[Modification records]
______
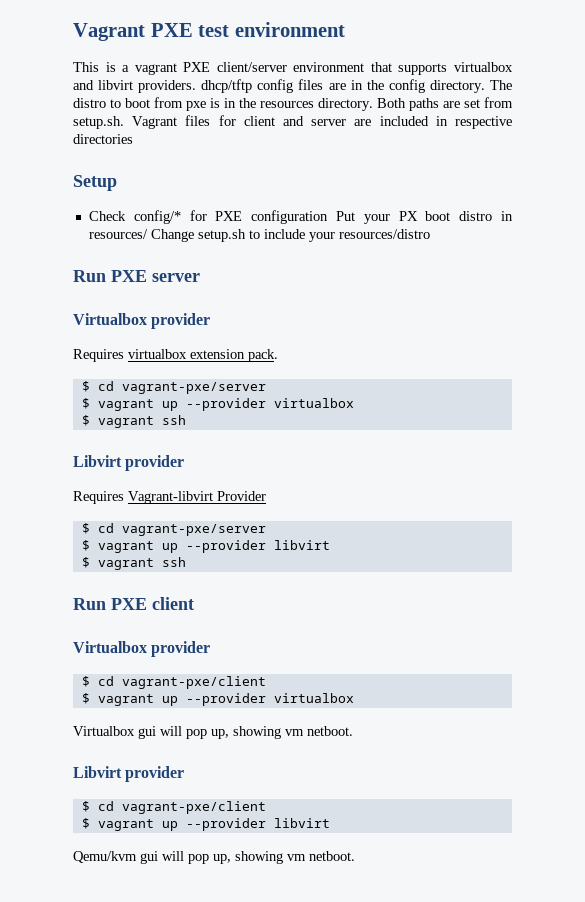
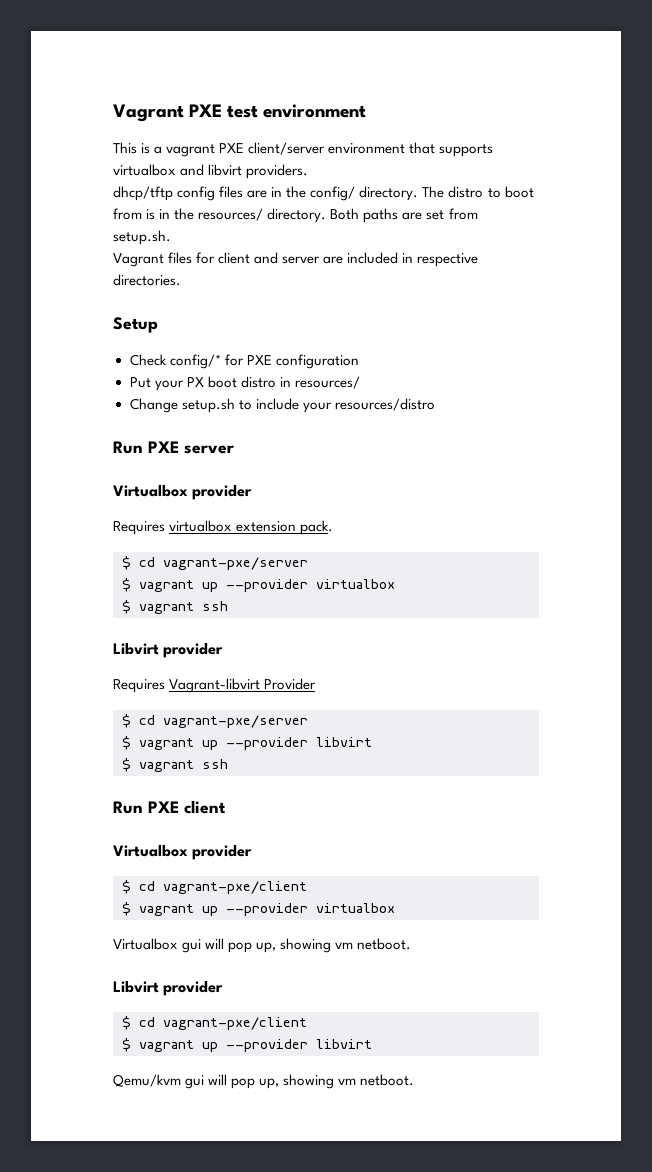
(197, 86) none -> (309, 171) //
[388,79,425,93] config -> [310,186,356,201] config/
[186,101,206,111] pxe -> (142, 214) none
[260,101,314,108] resources -> [198,208,264,221] resources/
(124, 122) none -> (171, 237) //
[73,134,133,144] directories -> [113,274,181,286] directories.
(329, 217) none -> (359, 361) //
(148, 234) none -> (360, 382) //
______
Task prompt:
Please print all the lines above exactly as given and leave out every picture.

Written solution:
(197, 86) none -> (309, 171) //
[388,79,425,93] config -> [310,186,356,201] config/
[186,101,206,111] pxe -> (142, 214) none
[260,101,314,108] resources -> [198,208,264,221] resources/
(124, 122) none -> (171, 237) //
[73,134,133,144] directories -> [113,274,181,286] directories.
(329, 217) none -> (359, 361) //
(148, 234) none -> (360, 382) //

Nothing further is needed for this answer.